“Siamo qui per testimoniare la condizione psicologica dei migranti a bordo della nave Open Arms nell’agosto 2019. In qualità di psicologo, in quei giorni ho constatato che le condizioni delle 163 persone recuperate nei tre salvataggi in zona Sar erano drammatiche. Molti presentavano disturbi da stress post traumatico con sintomi fisici e psicologici evidenti. Avevano dolori, accessi di rabbia, atteggiamenti catatonici e di ottundimento”.
Sono queste le parole della deposizione odierna di Alessandro Di Benedetto, psicologo di EMERGENCY al processo all’ex Ministro dell’Interno Matteo Salvini, imputato a Palermo di sequestro di persona e rifiuto di atti d’ufficio per aver negato lo sbarco a Lampedusa della nave Open Arms nell’agosto 2019 dei profughi soccorsi in mare. Di Benedetto il 17 agosto firmò la relazione sullo stato psicologico dei minori a bordo, che poi ne determinò l’approdo a terra.
“C’erano donne abusate, alcune incinte e si trattava di gravidanze frutto di violenze. Era una situazione a rischio, dove le loro storie individuali, dolorosissime, venivano ulteriormente amplificate dagli spazi ristretti della nave e dal ritardo dello sbarco. – ha spiegato Di Benedetto – Si trattava di una situazione che rischiava di esplodere dove la stanchezza, lo stillicidio di giorni passati sul ponte, i traumi subiti, le condizioni del mare determinavano una condizione fuori controllo: c’erano stati tentativi di suicidio, liti e persone che si erano buttate in mare per cercare di raggiungere la costa. Non capivano perché non li facessero scendere a terra e quindi provavano ansia e rabbia. Quando arrivò l’indicazione del porto sicuro in Spagna eravamo già al punto di non ritorno. Avrebbero dovuto fare altri tre giorni di viaggio con un ulteriore carico di sofferenza aggiuntiva”.

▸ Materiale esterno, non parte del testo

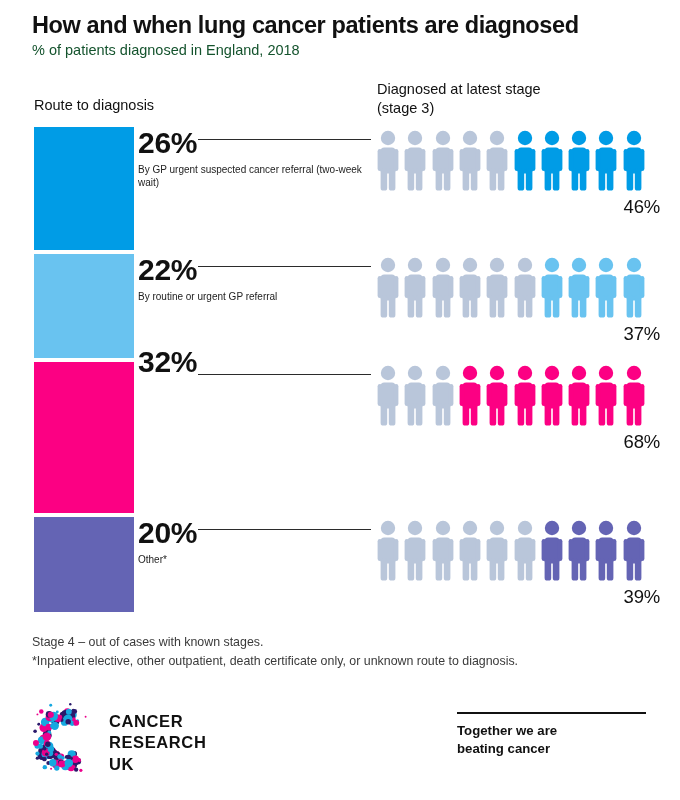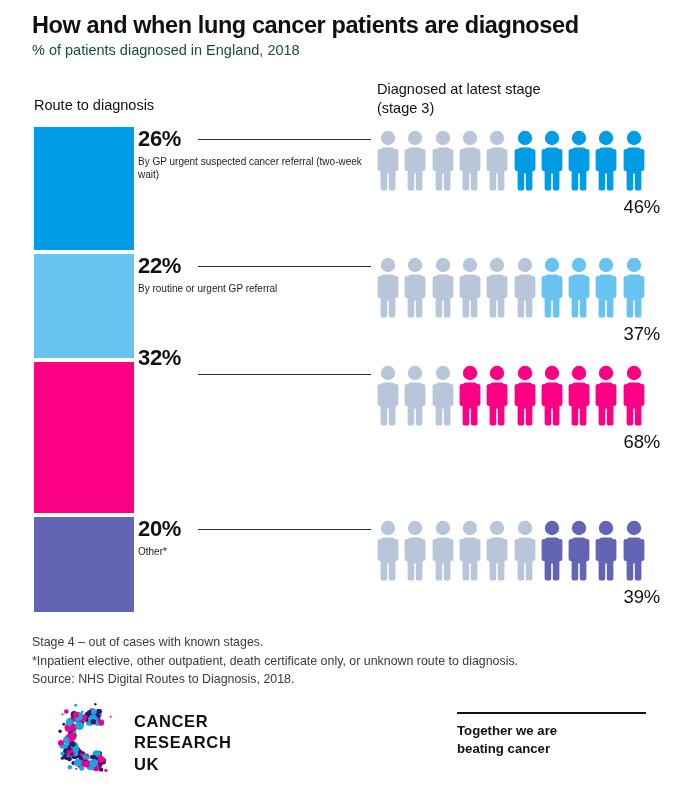--- a/index.html
+++ b/index.html
@@ -67,21 +67,21 @@
     display: block;
   }
 
   
   .row-label {
     position: absolute;
     left: 138px;
     width: 240px;
   }
   .row-pct {
-    font-size: 22px;
+    font-size: 30px;
     font-weight: bold;
     color: #111111;
     letter-spacing: -0.3px;
     line-height: 1;
     display: inline-block;
     vertical-align: middle;
   }
   .row-desc {
     font-size: 10px;
     color: #222222;
@@ -125,21 +125,21 @@
     width: 620px;
     font-size: 12.4px;
     color: #3a3a3a;
     line-height: 1.50;
   }
   #notes div { white-space: nowrap; }
 
   
   #logo {
     position: absolute;
-    left: 52px;
+    left: 27px;
     top: 702px;
     width: 200px;
     height: 74px;
   }
   #logo-mark { position: absolute; left: 0; top: 0; width: 74px; height: 74px; }
   #logo-text {
     position: absolute;
     left: 82px;
     top: 9px;
     font-size: 16.5px;
@@ -690,21 +690,20 @@
           </g>
         </svg>
       </div>
     </div>
     <div class="picto-pct" style="top: 586.4px;">39%</div>
   </div>
 
 <div id="notes">
     <div>Stage 4 – out of cases with known stages.</div>
     <div>*Inpatient elective, other outpatient, death certificate only, or unknown route to diagnosis.</div>
-    <div>Source: NHS Digital Routes to Diagnosis, 2018.</div>
   </div>
 
 <div id="logo">
   <div id="logo-mark"><svg viewBox="0 0 74 74" width="74" height="74">
         <circle cx="19.41" cy="45.38" r="3.04" fill="#16a8e0"></circle>
         <circle cx="20.91" cy="52.96" r="4.16" fill="#16a8e0"></circle>
         <circle cx="46.30" cy="8.73" r="1.91" fill="#2b1a6b"></circle>
         <circle cx="47.45" cy="51.45" r="2.51" fill="#2b1a6b"></circle>
         <circle cx="45.39" cy="12.85" r="4.34" fill="#16a8e0"></circle>
         <circle cx="29.42" cy="52.05" r="3.30" fill="#ec008c"></circle>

“Tenere persone in mare senza motivo per 19 giorni aggiunge dolore al dolore in persone che hanno vissuto ferite profonde sia fisiche che psicologiche. – ha proseguito in chiusura Di Benedetto – Chiediamo che la salvaguardia delle persone sia la priorità di tutti i soggetti coinvolti nella gestione degli sbarchi, affinché non si ripetano episodi in cui migranti vengano trattenuti su una nave di soccorso aggravando le loro condizioni di fragilità e debolezza, come quei migranti nell’agosto 2019. Essere qui in loro difesa oggi significa dare voce ancora una volta al diritto al soccorso e all’accoglienza, di tutti e senza distinzione di colore”.